Образ города не выглядит в них конкретным или топографическим, что обусловлено лирическим характером этих песен.

В военно-исторических образцах жанра Вильнюс является местом битвы, войны, гибели героя: конь, возвратившийся без седока, возвещает о гибели «в Вильнюсе-городке» или «в вильнюсских горах». Город выступает здесь как символ отчизны, за которую сложил голову герой, смерть которого идеализируется песней[339].

В обрядовой поэзии (как правило, в свадебной) из Вильнюса, как из «дальней сторонки», приезжают сваты и/или жених, это идеализированное место происхождения, которое уже само по себе свидетельствует о его доблести; молодые отправляются туда после свадьбы. Вильнюс связывается и с ритуальным приобретением девушкой «рутового веночка» («rut? vainik?lis» — важнейший символ песенной лирики), либо с утратой, поисками его (в любовной лирической песне). Мотивы купли-продажи выдвигают Вильнюс как торговый и промышленный центр: славятся «вильнюсские мастера», «вильнюсские ткачихи» и хорошие товары, там закупается приданое для невесты, приобретаются подарки.
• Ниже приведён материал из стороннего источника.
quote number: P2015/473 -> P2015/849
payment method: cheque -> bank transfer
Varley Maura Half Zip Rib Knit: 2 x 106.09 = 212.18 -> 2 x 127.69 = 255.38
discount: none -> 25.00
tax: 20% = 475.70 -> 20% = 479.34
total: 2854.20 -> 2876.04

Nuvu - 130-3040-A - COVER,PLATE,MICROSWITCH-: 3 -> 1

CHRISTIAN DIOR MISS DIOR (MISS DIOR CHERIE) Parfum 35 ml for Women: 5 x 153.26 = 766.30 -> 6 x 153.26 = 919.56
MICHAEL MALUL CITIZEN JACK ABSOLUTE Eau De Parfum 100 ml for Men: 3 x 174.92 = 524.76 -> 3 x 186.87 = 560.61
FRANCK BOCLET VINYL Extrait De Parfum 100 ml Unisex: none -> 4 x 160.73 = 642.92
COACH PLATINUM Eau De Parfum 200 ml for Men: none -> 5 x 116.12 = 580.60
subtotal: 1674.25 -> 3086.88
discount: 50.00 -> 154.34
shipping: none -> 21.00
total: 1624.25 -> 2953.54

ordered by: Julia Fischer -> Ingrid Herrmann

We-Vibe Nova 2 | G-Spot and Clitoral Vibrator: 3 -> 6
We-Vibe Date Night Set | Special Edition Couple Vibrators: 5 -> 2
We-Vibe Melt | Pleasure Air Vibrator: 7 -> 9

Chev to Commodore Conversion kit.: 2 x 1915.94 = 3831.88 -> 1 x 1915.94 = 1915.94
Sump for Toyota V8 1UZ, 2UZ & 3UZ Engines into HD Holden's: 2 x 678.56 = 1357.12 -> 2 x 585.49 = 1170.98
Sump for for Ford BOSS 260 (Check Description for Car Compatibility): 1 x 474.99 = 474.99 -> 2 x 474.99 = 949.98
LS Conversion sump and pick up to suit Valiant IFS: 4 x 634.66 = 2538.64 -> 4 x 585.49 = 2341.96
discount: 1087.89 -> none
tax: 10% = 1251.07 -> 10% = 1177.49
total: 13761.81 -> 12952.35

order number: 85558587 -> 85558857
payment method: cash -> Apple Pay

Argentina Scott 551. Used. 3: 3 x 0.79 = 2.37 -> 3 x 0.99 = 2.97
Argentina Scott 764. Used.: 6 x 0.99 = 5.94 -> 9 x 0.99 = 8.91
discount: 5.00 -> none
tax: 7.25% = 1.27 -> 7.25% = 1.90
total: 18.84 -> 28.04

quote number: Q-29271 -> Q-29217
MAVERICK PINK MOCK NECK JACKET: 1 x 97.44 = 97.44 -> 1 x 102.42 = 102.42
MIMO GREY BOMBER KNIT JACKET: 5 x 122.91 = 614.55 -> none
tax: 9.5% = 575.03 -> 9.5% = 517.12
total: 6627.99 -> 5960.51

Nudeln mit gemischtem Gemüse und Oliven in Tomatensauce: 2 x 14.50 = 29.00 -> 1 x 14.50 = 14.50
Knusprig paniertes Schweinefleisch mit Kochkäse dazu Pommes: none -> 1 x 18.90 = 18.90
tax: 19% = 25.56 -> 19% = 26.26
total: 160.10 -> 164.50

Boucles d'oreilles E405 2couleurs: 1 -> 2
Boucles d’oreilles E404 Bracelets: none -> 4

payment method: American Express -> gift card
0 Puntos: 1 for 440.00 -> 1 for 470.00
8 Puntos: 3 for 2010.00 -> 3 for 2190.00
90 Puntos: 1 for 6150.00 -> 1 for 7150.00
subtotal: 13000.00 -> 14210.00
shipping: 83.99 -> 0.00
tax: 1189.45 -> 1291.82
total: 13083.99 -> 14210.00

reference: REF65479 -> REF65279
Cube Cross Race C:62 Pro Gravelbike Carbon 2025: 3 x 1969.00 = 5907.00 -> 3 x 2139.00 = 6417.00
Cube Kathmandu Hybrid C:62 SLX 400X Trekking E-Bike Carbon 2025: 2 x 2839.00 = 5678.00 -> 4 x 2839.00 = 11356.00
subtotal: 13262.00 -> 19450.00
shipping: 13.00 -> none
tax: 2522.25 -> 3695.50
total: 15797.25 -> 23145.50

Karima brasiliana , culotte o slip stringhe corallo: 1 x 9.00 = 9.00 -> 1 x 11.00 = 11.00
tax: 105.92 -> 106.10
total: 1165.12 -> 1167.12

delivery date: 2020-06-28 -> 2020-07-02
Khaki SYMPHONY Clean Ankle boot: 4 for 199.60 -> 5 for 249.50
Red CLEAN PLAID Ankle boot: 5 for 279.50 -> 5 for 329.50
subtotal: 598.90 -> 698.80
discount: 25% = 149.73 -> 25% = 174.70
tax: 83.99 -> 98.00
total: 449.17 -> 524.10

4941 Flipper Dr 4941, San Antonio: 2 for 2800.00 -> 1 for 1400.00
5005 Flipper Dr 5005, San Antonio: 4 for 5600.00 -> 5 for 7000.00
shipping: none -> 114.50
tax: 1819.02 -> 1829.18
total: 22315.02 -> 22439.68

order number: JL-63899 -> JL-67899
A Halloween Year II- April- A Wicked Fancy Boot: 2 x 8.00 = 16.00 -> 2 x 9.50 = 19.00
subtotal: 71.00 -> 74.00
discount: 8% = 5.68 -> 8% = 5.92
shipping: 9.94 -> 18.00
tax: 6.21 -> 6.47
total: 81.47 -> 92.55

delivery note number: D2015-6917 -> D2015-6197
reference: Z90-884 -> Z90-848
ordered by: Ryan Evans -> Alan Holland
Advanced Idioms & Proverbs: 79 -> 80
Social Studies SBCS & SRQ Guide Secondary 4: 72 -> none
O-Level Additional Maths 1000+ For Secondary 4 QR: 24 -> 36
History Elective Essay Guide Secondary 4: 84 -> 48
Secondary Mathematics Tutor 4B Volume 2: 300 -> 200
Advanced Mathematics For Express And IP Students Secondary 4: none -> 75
В народной песне упоминание Вильнюса является составной частью обрядности, символики, художественного обобщения: использование этого образа возвышает над обыденностью, придает праздничность, идеализирует события и героев. Органично входит он и в традиционную поэтику: «Образ Вильнюса гармонично вплетается в художественную ткань песен: чаще всего он выступает как часть традиционного параллелизма, гиперболы»[340].

Песни эти распространены по всей Литве, но, естественно, чаще в записях, сделанных ближе к самому Вильнюсу. Его название иногда варьируется с наименованиями других городов (как это и вообще характерно для народной песни): чаще это Рига, Тильзит (Тильже по-литовски), реже Варшава, Берлин, Порт-Артур; оно может также заменяться названиями рек — Дуная, Нямунелиса (уменьшительное от Немана).

Вот примеры из другого источника: из публикации «Вильнюс в литовских народных песнях» Г. Кривицкене-Густайтите (1970)[341], изданной литовской эмиграцией.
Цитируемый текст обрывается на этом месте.